■ SUPPLIED MATERIAL ■
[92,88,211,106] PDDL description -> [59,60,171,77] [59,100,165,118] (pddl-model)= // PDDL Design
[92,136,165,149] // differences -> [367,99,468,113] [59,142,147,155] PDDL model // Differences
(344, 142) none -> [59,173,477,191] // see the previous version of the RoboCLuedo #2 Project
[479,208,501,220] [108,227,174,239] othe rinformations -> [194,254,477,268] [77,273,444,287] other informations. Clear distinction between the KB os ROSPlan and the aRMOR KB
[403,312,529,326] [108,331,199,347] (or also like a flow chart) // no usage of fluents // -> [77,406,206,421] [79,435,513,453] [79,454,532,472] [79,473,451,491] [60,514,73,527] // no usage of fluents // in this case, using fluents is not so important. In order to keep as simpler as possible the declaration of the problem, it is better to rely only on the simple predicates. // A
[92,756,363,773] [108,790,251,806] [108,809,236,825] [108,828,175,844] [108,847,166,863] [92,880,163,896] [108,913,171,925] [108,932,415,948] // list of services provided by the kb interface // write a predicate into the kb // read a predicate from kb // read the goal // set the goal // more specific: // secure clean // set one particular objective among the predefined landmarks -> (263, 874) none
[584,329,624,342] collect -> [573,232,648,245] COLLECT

...

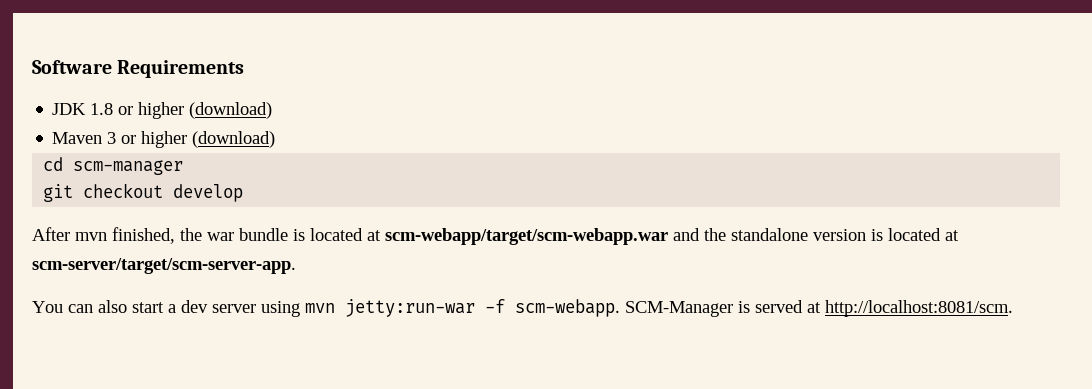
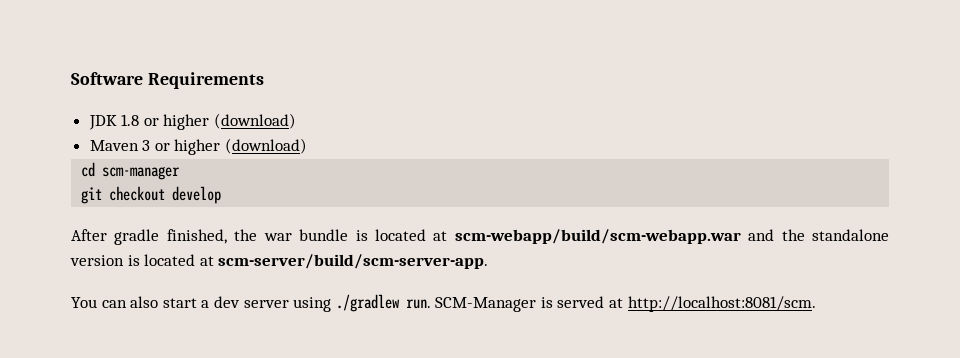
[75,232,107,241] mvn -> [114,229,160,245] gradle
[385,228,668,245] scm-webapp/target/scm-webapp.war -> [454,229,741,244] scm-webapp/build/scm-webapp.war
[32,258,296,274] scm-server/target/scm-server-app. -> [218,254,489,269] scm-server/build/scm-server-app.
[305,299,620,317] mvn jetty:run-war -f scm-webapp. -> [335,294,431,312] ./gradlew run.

■ WORK TO BE COMPLETED ■
Here the output must be the lines above from the line with "[479,208,501,220] [108,227,174,239] othe" to the line with "[584,329,624,342] collect ->", both included, duplicated word for word and nothing else.

■ YOUR SOLUTION ■
[479,208,501,220] [108,227,174,239] othe rinformations -> [194,254,477,268] [77,273,444,287] other informations. Clear distinction between the KB os ROSPlan and the aRMOR KB
[403,312,529,326] [108,331,199,347] (or also like a flow chart) // no usage of fluents // -> [77,406,206,421] [79,435,513,453] [79,454,532,472] [79,473,451,491] [60,514,73,527] // no usage of fluents // in this case, using fluents is not so important. In order to keep as simpler as possible the declaration of the problem, it is better to rely only on the simple predicates. // A
[92,756,363,773] [108,790,251,806] [108,809,236,825] [108,828,175,844] [108,847,166,863] [92,880,163,896] [108,913,171,925] [108,932,415,948] // list of services provided by the kb interface // write a predicate into the kb // read a predicate from kb // read the goal // set the goal // more specific: // secure clean // set one particular objective among the predefined landmarks -> (263, 874) none
[584,329,624,342] collect -> [573,232,648,245] COLLECT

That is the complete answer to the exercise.